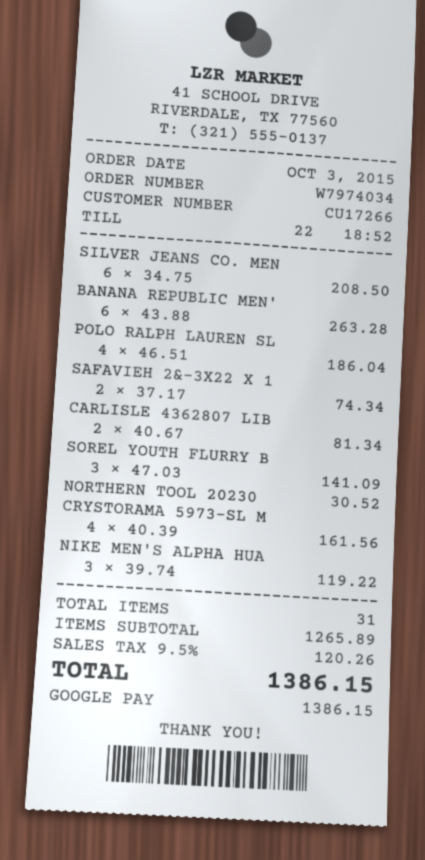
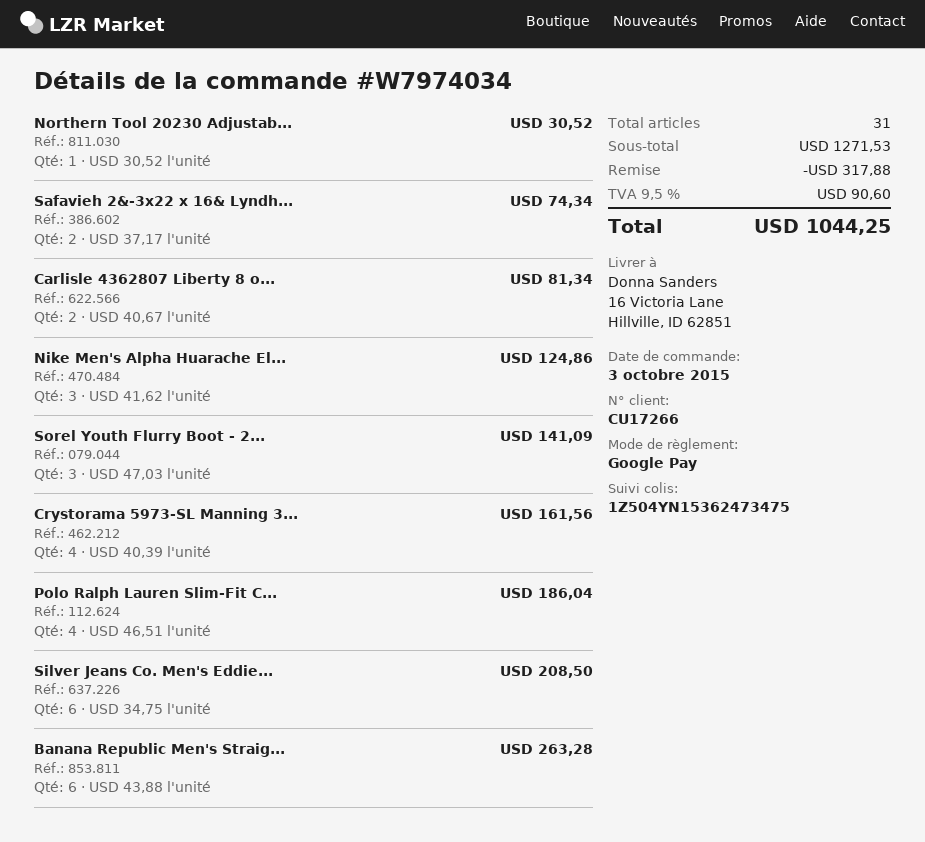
NIKE MEN'S ALPHA HUA: 3 x 39.74 = 119.22 -> 3 x 41.62 = 124.86
subtotal: 1265.89 -> 1271.53
discount: none -> 317.88
tax: 9.5% = 120.26 -> 9.5% = 90.60
total: 1386.15 -> 1044.25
· · · · ·
## GOAL OF THE EXERCISE
Give all the lines above again, character for character, without pictures.

## EXERCISE RESPONSE
NIKE MEN'S ALPHA HUA: 3 x 39.74 = 119.22 -> 3 x 41.62 = 124.86
subtotal: 1265.89 -> 1271.53
discount: none -> 317.88
tax: 9.5% = 120.26 -> 9.5% = 90.60
total: 1386.15 -> 1044.25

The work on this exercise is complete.